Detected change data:

┄┄┄┄┄┄┄┄┄┄┄┄┄┄┄┄┄┄┄┄

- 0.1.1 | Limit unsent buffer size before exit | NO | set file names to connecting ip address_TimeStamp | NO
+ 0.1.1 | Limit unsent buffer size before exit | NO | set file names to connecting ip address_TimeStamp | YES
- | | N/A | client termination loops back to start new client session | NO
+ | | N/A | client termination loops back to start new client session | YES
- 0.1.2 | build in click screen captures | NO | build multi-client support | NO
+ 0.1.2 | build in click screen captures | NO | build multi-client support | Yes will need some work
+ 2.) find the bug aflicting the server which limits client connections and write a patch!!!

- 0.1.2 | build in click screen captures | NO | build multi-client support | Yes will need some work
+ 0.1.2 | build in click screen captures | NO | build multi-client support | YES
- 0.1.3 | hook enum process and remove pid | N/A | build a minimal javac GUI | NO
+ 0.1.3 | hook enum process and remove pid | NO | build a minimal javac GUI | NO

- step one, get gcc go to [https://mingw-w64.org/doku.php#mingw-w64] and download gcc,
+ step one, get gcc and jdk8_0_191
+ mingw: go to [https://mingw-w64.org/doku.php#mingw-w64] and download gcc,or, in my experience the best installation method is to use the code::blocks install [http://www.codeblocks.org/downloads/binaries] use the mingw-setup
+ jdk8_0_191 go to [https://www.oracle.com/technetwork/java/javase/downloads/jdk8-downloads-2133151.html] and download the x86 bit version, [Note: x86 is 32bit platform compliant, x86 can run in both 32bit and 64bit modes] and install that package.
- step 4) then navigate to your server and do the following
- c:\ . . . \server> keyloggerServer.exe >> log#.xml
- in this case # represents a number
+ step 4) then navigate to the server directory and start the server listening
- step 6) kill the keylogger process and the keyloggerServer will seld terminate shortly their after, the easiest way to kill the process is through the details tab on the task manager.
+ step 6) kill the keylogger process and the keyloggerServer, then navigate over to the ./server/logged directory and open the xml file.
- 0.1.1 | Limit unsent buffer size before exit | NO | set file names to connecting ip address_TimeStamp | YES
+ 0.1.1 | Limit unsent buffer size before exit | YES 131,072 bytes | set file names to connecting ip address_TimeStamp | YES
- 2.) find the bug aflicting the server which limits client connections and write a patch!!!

┄┄┄┄┄┄┄┄┄┄┄┄┄┄┄┄┄┄┄┄

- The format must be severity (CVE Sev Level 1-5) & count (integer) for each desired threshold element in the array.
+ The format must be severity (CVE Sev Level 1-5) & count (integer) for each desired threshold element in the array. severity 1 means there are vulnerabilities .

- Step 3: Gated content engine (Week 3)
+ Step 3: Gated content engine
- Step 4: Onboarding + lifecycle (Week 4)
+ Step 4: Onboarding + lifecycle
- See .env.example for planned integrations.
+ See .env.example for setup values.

┄┄┄┄┄┄┄┄┄┄┄┄┄┄┄┄┄┄┄┄

Work to be completed> Would you output, from the records above, exactly the run of lines that starts at the line containing "- The format" and ends at the line containing "are vulnerabilities .", and only that run?

Task response>
- The format must be severity (CVE Sev Level 1-5) & count (integer) for each desired threshold element in the array.
+ The format must be severity (CVE Sev Level 1-5) & count (integer) for each desired threshold element in the array. severity 1 means there are vulnerabilities .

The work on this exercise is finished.